Мир, полный сумасшествия и деградации. Сначала мне было страшно, а потом я привыкла, смирилась. Сумасшествие заразно, это точно. Особенно быстро и незаметно им заражается ребенок, на которого может повлиять кто угодно, не говоря уже о родном ему человеке, которому он полностью доверяет. Также сказываются любопытство и неспособность отличить плохое от хорошего. У меня искаженное представление о мире. Но я чувствую, что еще не совсем сошла с ума и могу адекватно оценивать ситуацию, в которой нахожусь. Я люблю брата ненормальной запрещенной любовью и позволяю делать с собой извращенные вещи. С одной стороны, меня это пугает, а с другой – я получаю от этого удовольствие. По-хорошему нам нужно было давно обратиться к специалисту, но почему-то мы оставляем все как есть, наслаждаемся своей собственной вселенной, которая у нормального человека должна вызывать отвращение и страх.

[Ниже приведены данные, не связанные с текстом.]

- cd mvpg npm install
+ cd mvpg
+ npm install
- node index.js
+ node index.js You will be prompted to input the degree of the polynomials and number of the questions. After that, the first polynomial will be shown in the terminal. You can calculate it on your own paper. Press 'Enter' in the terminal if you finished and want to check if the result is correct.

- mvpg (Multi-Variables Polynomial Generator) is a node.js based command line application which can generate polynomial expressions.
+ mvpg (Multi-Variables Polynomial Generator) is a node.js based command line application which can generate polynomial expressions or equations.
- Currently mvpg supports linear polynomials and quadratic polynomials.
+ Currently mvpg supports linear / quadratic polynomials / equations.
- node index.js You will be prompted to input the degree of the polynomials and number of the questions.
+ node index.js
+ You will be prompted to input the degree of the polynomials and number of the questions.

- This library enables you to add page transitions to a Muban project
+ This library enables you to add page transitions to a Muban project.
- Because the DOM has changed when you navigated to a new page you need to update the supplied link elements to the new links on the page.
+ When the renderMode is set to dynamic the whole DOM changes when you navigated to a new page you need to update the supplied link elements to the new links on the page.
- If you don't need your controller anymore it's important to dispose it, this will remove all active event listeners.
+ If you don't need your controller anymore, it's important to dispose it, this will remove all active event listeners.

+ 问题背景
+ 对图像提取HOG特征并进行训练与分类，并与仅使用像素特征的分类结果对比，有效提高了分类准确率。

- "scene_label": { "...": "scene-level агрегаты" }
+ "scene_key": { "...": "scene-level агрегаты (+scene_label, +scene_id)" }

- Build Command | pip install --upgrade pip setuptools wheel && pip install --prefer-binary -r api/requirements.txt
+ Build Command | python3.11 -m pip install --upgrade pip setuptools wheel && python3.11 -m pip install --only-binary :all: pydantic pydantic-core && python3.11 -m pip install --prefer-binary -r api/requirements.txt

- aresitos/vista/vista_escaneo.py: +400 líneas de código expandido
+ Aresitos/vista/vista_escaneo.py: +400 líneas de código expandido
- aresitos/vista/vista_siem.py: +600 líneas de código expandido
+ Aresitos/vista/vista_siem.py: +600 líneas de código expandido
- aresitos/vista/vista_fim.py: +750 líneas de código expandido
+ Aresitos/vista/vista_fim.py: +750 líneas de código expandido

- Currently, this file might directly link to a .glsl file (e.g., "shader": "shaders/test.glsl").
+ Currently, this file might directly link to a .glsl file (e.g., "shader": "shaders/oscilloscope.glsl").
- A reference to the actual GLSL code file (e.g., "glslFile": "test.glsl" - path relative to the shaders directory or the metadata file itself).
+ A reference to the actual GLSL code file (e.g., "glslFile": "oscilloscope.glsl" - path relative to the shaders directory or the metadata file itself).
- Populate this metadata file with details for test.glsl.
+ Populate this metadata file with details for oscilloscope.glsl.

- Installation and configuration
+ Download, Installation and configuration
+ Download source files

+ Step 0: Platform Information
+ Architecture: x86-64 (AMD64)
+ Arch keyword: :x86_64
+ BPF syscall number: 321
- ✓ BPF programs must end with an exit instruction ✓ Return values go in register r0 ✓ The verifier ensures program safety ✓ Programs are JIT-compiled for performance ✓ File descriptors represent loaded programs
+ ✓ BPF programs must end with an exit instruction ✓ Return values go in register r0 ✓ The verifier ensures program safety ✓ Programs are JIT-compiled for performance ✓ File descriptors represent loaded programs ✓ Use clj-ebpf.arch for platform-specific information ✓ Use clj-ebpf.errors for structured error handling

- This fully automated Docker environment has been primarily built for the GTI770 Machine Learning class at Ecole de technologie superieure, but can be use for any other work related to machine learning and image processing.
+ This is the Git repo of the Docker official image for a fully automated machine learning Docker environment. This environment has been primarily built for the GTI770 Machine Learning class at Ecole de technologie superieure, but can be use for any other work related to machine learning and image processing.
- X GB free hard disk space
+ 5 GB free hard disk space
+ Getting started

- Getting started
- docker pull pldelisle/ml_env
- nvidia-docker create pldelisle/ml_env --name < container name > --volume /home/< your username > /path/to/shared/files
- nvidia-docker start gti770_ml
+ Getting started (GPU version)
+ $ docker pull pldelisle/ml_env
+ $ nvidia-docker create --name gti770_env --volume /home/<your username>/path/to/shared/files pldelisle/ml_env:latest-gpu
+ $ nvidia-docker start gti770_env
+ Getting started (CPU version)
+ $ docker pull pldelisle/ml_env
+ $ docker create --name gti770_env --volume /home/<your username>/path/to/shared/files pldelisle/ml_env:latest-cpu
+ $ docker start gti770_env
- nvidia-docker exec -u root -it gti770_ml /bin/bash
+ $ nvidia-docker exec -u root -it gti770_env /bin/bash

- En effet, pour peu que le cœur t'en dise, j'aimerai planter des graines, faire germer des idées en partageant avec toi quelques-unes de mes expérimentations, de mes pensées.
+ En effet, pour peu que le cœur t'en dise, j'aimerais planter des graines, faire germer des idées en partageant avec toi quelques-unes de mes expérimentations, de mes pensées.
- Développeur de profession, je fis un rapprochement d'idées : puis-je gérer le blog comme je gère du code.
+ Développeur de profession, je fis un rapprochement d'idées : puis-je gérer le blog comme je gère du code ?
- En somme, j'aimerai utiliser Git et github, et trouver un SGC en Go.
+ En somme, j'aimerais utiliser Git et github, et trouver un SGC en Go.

Я отправляю сообщение своей одногруппнице Сьюзен о том, что я приболела и не приду, и спускаюсь на первый этаж. Иду по мраморному светлому полу в белоснежную кухню. Она наполнена солнечным светом, который проникает в огромные окна. Там я наливаю себе чай с бергамотом. Сижу на кожаном белом диване и наслаждаюсь каждым глотком любимого напитка. Чай немного обжигает губы и язык, но я привыкла пить его таким горячим. А может, за столько лет я так привыкла к боли, что перестала ее замечать. Наверное, многие мои чувства уже атрофировались.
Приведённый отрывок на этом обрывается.